As you start determining the storage needs, it is critical that scalability is built into the formula. We generally suggest 20% overhead availability. You certainly do not need to purchase the system that way, but just know – in advance - your options to upgrade. Ask how many additional cameras the system in its present state can handle, and how many open drive bays are available, and how many cameras per hard drive added? If the answer in none and none, then you are getting a maxxed-out system with zero scalability. Buyer, beware - as many things beyond your control can change the storage requirements, even after the system has been deployed.

Longer Retention Periods For Storage

More often than ever, government and business retention regulations have come into play. Anyone selling into the Texas school system knows about SB 507, the law mandating that special education classrooms must record audio and video for a period of 180 days. No special funding was extended to offset this requirement.

But Texas schools are not the only ones faced with longer retention mandates. The U.S. Coast Guard has regulations on all commercial vessels requiring six months of retention. Payment Card Industry (PCI) requires 90 days. In Illinois, medical marijuana fields and dispensaries WERE 30 days of retention. Overnight and without warning, this was changed to 90 days, and they had thirty days to comply or face fines. The list goes on and on.

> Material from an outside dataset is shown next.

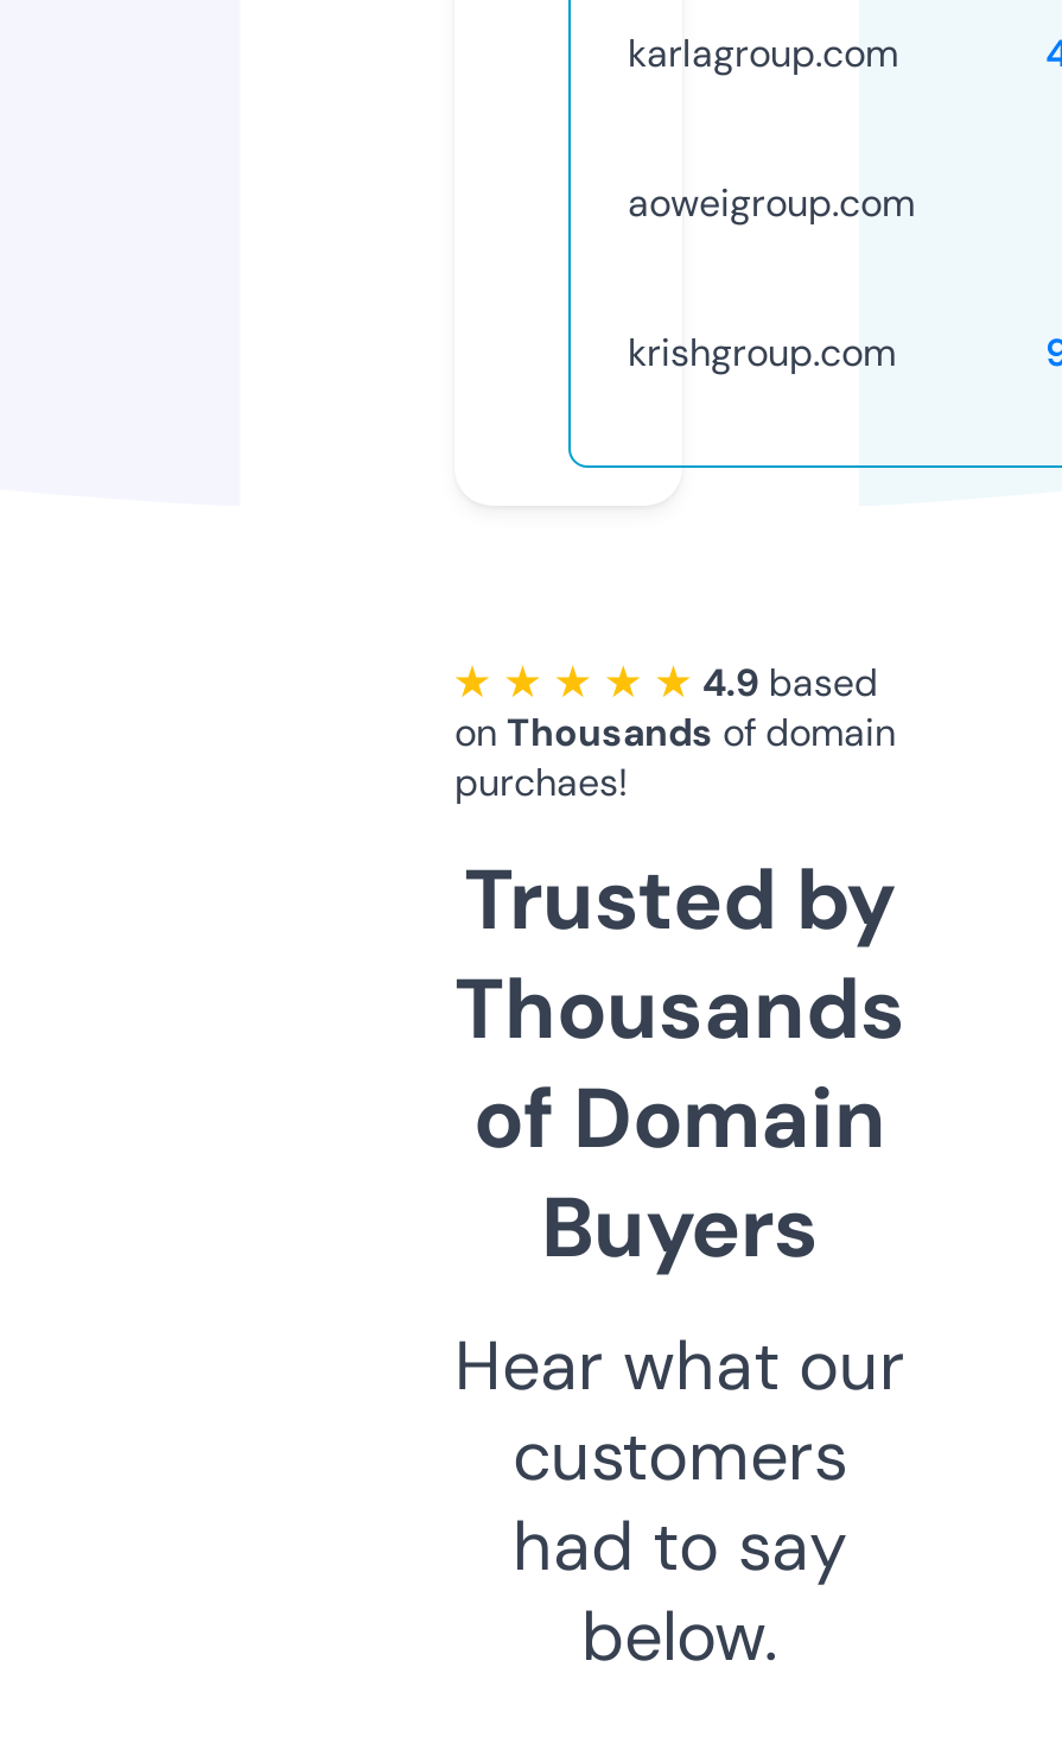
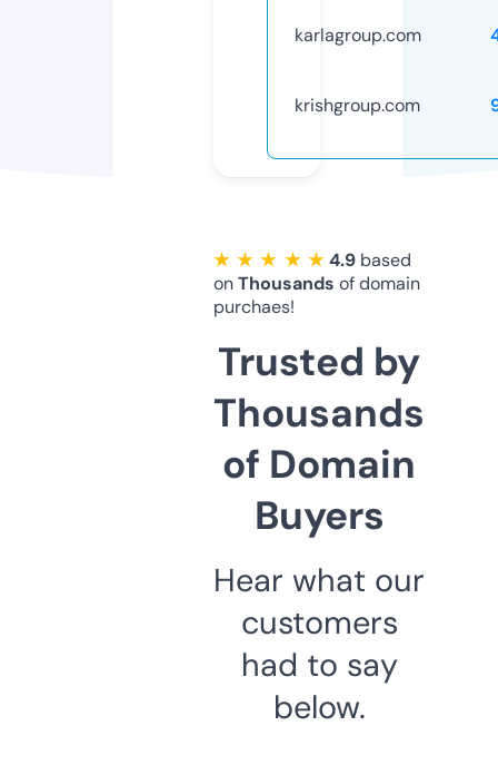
[628,178,915,227] aoweigroup.com -> none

With both last minute changes and unforeseen regulations in mind, it is imperative to have storage flexibility. In every situation, the fix could be as easy as adding a hard drive or two – a much better and less costly solution than needing a new server. Keep in mind the analytic capabilities within the stored footage. More and more corporations and organizations are utilizing the video analytics as they do their Business Intelligence software, which requires an even longer period of time in order to view that data.

Make it a priority that your server is purpose built to run with the video software of your choosing. There are nuances within each of the major video management software companies that make them write differently to the disks. The system needs to be built to support that particular software for maximum performance per their disk allocations. One size certainly does not fit all! 

Storage capabilities within the server are important, but bandwidth capabilities are the key. The ability of the video server to ingest large amounts of bandwidth is more vital to managing and recording the video than the storage capability of the unit
Scalability and durability are key considerations for any video recording server

Storage capabilities within the server are important, but bandwidth capabilities are the key. These days, anyone could build a 100+TB server. All you really need is a box and drive bays. But without the ability to process the data to the hard drives and simultaneously send that out to the viewing station or stations, the storage serves little purpose other than driving up cost. The ability of the video server to ingest large amounts of bandwidth is more vital to managing and recording the video than the storage capability of the unit.

Durability Of Recording Servers

If the video recording system cannot manage 500Mbps throughput, it really has no business being called an enterprise video server; it’s just a server running video. Or an expensive DVR.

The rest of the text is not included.